I eat boiled eggs, cabbage, and baked beans before the in-laws visit. They never stay long.
Dear Diary,
– I killed a man today. It felt AMAZING.
– Dad’s screwing his assistant.
– My sister’s PREGNANT!
– Stop reading my diary, Mom.
You don’t know true paranoia until you Google “How to tell if you’re being spied on” and a photo of your living room comes up.
[first day as a dentist] *encounters tongue* huh. this isn’t teeth
Telling everyone I’m premed…
(short for premeditating their murder)
I asked my wife what she wanted for dinner; she said “Surprise me”. So I broke a beer bottle across the counter.
I’m still very hungry.
There is no “we” in chocolate.
New parent: My child is having a hard time with teething. Any advice?
Veteran parent: Take some whiskey, drink a bunch of it.
Person: How are you going to get over this curb?
Me [from my wheelchair]: I don’t know. This curb and I have been through a lot together.
RIP that guy in the audience of the eric clapton unplugged session whose head literally exploded when he realized the song was “layla”
[superman saves a kid by stopping a train mid track]
reporter: you just saved the kid by using your super strength to stop the train.
superman: yes, yes I did.
reporter: couldn’t you just have used super speed instead and moved the kid out of the way?
superman:
reporter:
Pilots just fly straight into them clouds init, they don’t even know what’s in them. Could be bricks
Hotel clerk: Sir, how many room keys would you like?
Me: 37
Me: I’m telling you this place is haunted, I’ve seen ghosts in here!
Roommate: Listen, I’ve lived here for 285 years and I’ve never seen a ghost.
Wife: Hi, did you eat?
Me: Did you eat?
Wife: Are you copying me?
Me: Are you copying me?
Wife: I love you!
Me: Yes, I already ate
Me: Bob, it’s pronounced CHANGING, not a-changin’.
Bob Dylan: ?
Me: Can someone teach Bob to say CHANGE?
*David Bowie stands up*
Me: Not you
The government has officially replaced all measurements of time with fruit. More news at banana.

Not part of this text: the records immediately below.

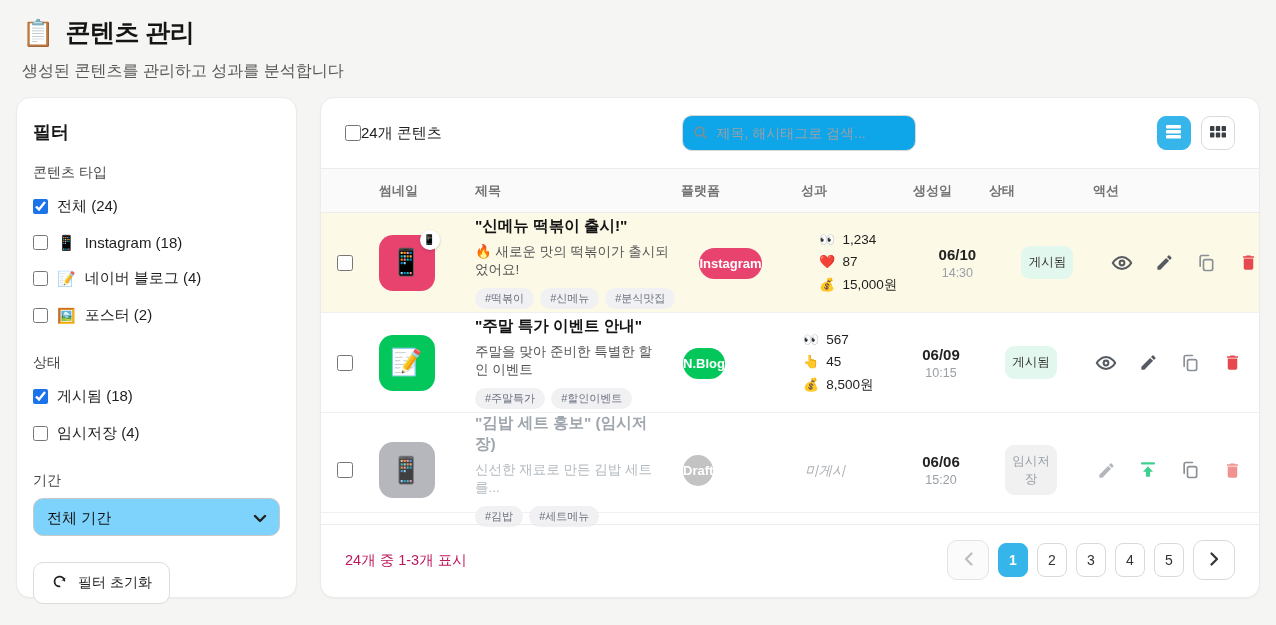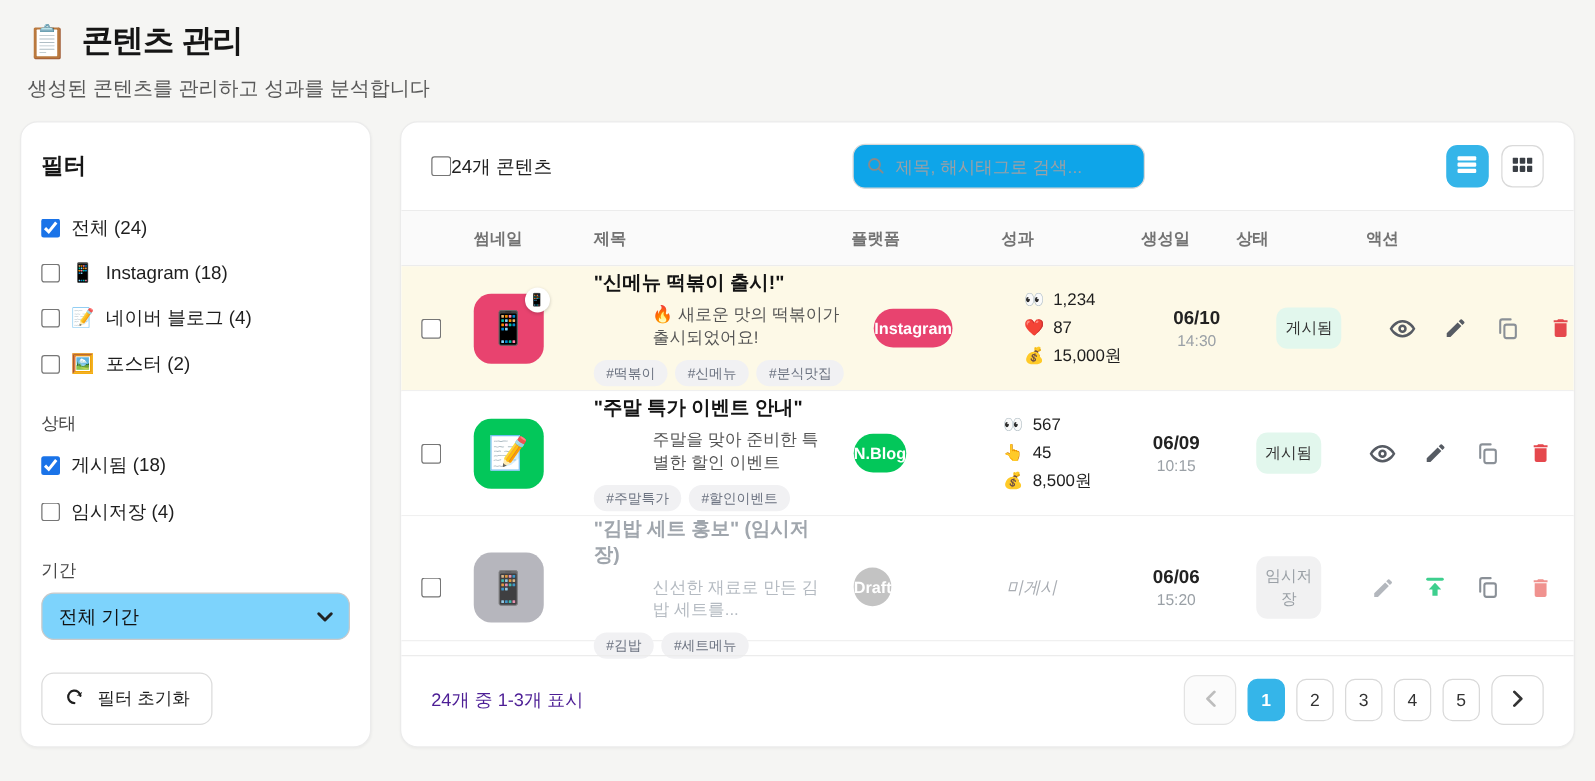"콘텐츠 타입" div.filter-group-label { html: none -> <div>콘텐츠 타입</div> }
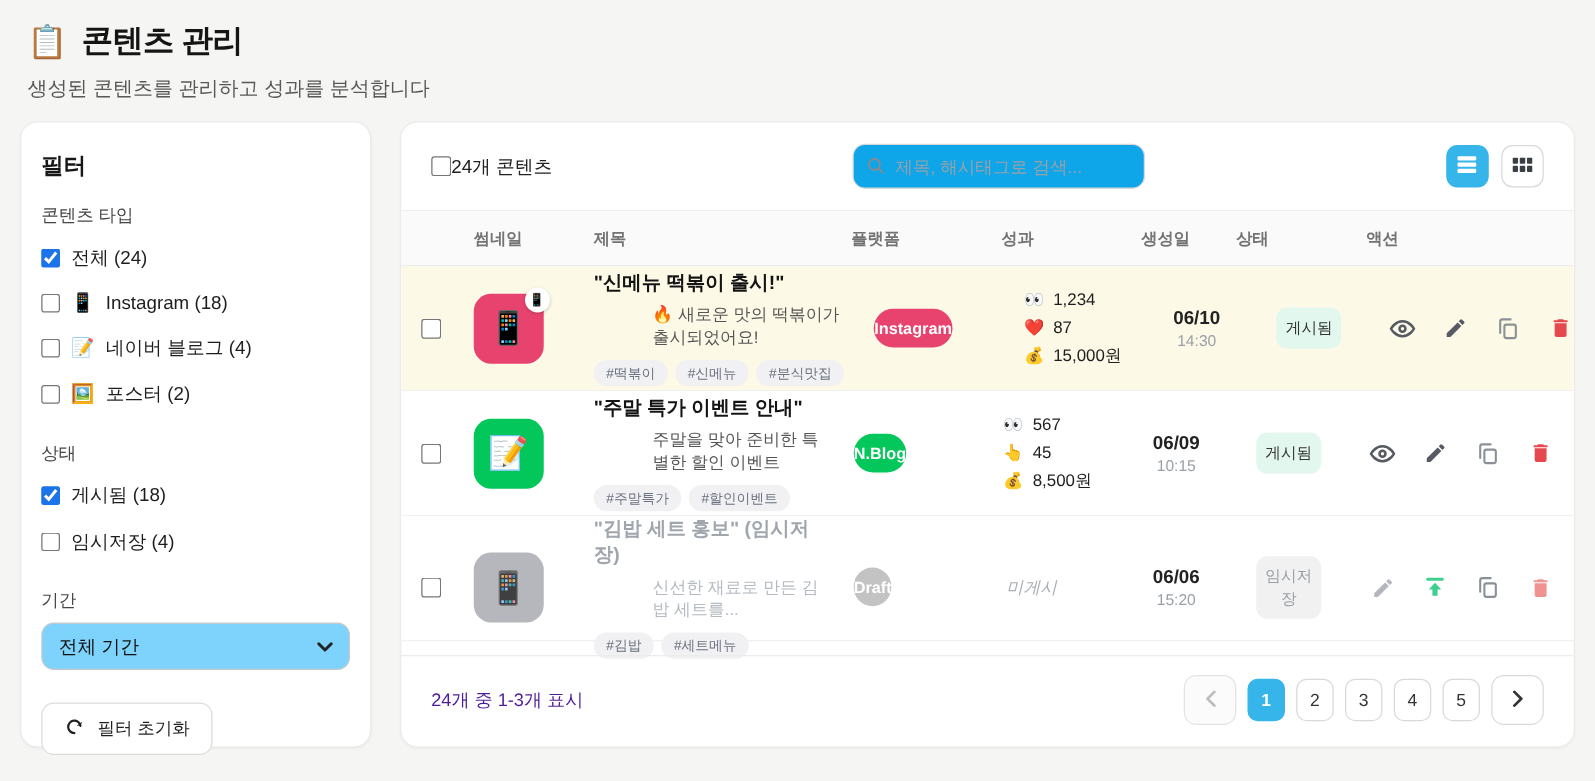"🔥 새로운 맛의 떡볶이가 출시되었어요!" .row-desc { margin-left: 47px -> none }
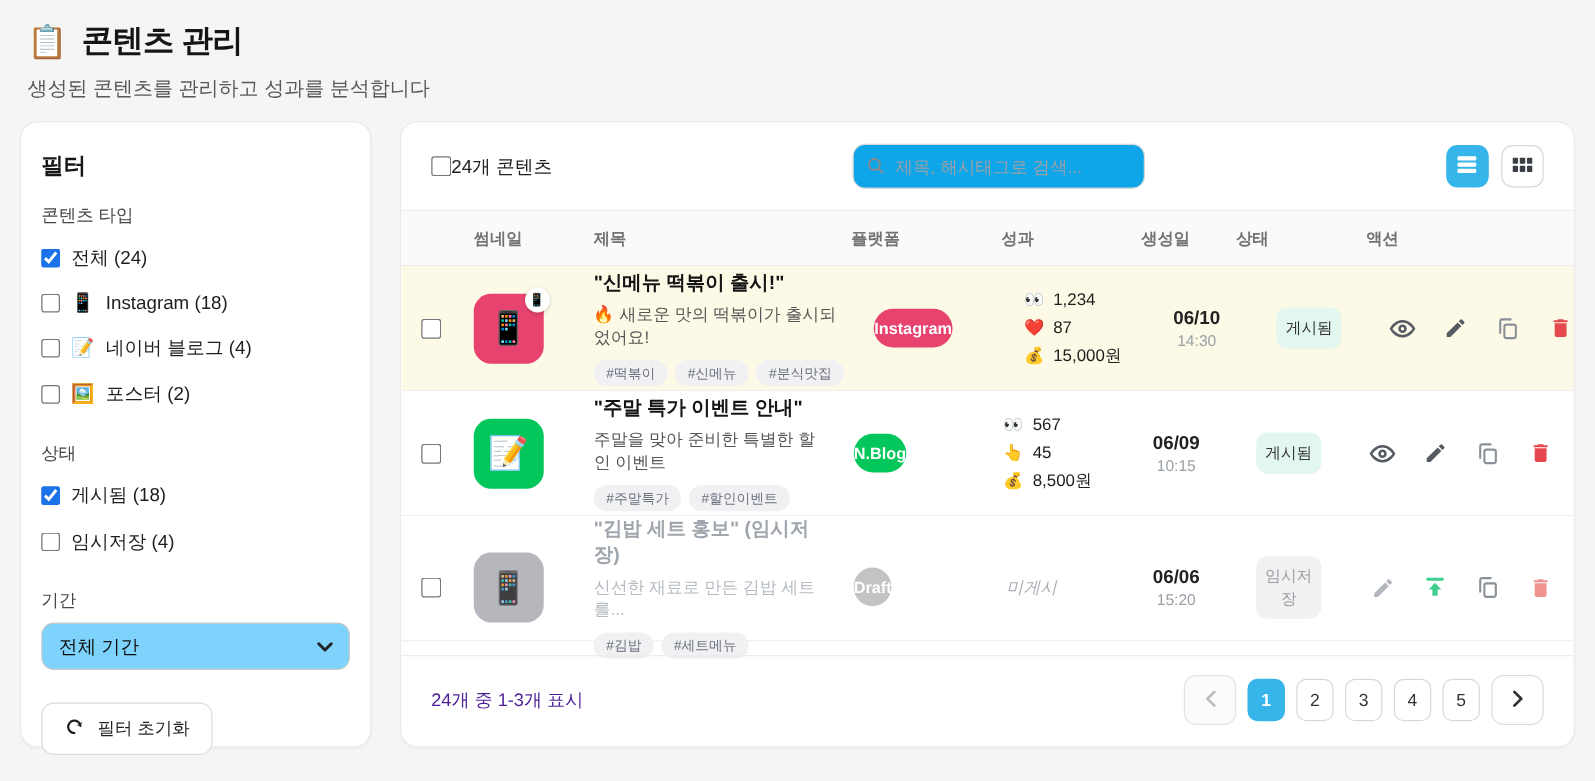"24개 중 1-3개 표시" .footer-summary { color: #4c1d95 -> #be185d }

I accidentally rubbed ketchup in my eyes, now I have Heinz sight
[the afterlife]
Me: So, this is heaven!
*sees husband* whoa whoa whoa, what’s he doing here?! The contract said til death parts us!Angel: *chuckling*
Me: omg. this is hell, isn’t it.
My wife would bring a hoodie to the Sun “just in case.”
[looking at flocks of squawking crows]
We have to stop these senseless murders
Dude, the fact that I called YOU to bail me out of jail is quite the compliment, so let’s dial back that “It’s 4 am!” attitude, mmkay?
1) Throw a ball of yarn into a fencing battle 2) Wait until the fight is over 3) Retrieve your fully-knitted sweater
Waiter, there’s a spider in my pie. I thought you had an “award winning chef”
*waiter points to MOST CUSTOMERS KILLED BY PIE SPIDERS trophy*
Wife: What’s going on?
Me: Updog
Wife: Oh not that joke again
Me: Just say it!
Wife: Fine, what’s updog?
Dog: A movie about a guy with a floating house
Wife: Holy shit
1 of the 7 newly discovered planets has already been declassified after discovering it was merely Pluto wearing high heels & sunglasses.
Writing a song about getting my front door lock replaced. There’s a lovely key change at the end.
my mom refers to crying as “squirting” and I, oh my god…..can you tell her
[First date] You didn’t google the menu before you came to the restaurant? This isn’t going to work.